Dear Acting Director Fairweather,

We, the undersigned organizations, are writing to request that the Office of Management and Budget (OMB) issue guidance to federal agencies to establish standard procedures for the collection, disclosure and maintenance of data related to the pandemic. Open and accessible data are essential for not only fostering the public’s trust in government decision-making, but also enabling oversight and accountability. We urge OMB to issue guidance immediately to ensure that the public have timely, reliable access to pandemic-related data as the government’s response and recovery efforts proceed.

The federal government’s failure to prioritize open and accessible data during the pandemic has exacerbated the coronavirus’ devastating toll and hindered response efforts. In the early months of the pandemic, when the country was still in a position to contain the virus, agencies failed to release national, disaggregated COVID-19 data—data that, when the courts eventually forced their release, revealed important epidemiological information, including the virus’ inequitable impact on Black, Latino and Tribal communities.[1] Political influence in agencies has repeatedly slowed the release of data over the past year. For example, last summer the Trump administration forced hospitals to submit COVID-19 data to the Department of Health and Human Services (HHS) instead of the Centers for Disease Control and Prevention (CDC), which created new opportunities for political appointees to conceal coronavirus patient data, delay reporting, and worse, facilitate the politicization of data in an attempt to keep concerning trends from public view.[2] Agencies’ numerous failures to release sufficient data in a timely manner forced the public, researchers and public health officials to look to non-government entities, such as The Atlantic’s COVID Tracking Project and Johns Hopkins University’s COVID-19 Dashboard, for data that the government should have been able to provide on its own.

OMB must use its authority to issue new agency guidance on data management to improve the country’s ability to respond to the pandemic, prepare for future health threats, and foster greater trust in government among the people.

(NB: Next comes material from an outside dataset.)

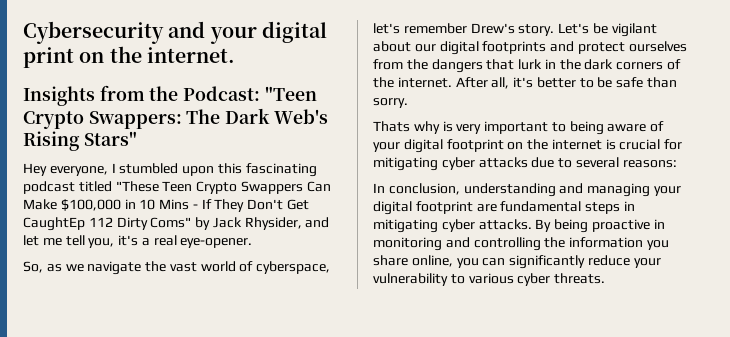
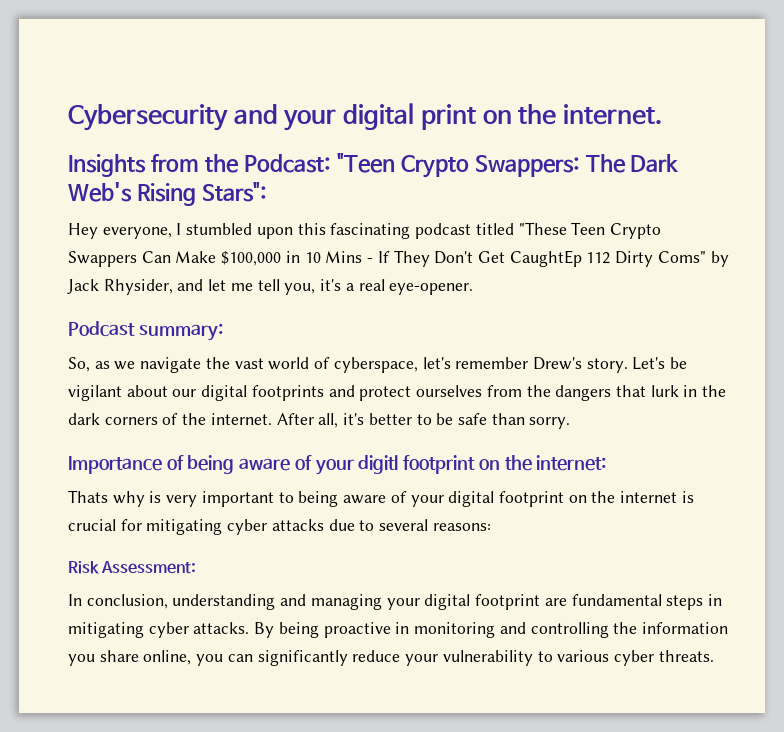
- Insights from the Podcast: "Teen Crypto Swappers: The Dark Web's Rising Stars"
+ Insights from the Podcast: "Teen Crypto Swappers: The Dark Web's Rising Stars":
+ Podcast summary:
+ Importance of being aware of your digitl footprint on the internet:
+ Risk Assessment:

Guidance should require agencies to follow uniform disease monitoring and reporting requirements that enable identification of health disparities by multiple characteristics (including age, gender, race, ethnicity, sexual orientation, gender identity, disability status, and poverty level), and ensure that data are made publicly available in a timely manner. These efforts should prioritize data collection from particularly vulnerable populations, such as those in long-term care and correctional facilities, so government relief efforts can provide support tailored to communities’ needs, including equitable vaccine administration. Agencies should also make research available online, in machine-readable and non-proprietary formats, and freely accessible to the general public, to the extent permitted by law and with protections for individuals’ privacy, with only the minimal necessary restrictions upon their use.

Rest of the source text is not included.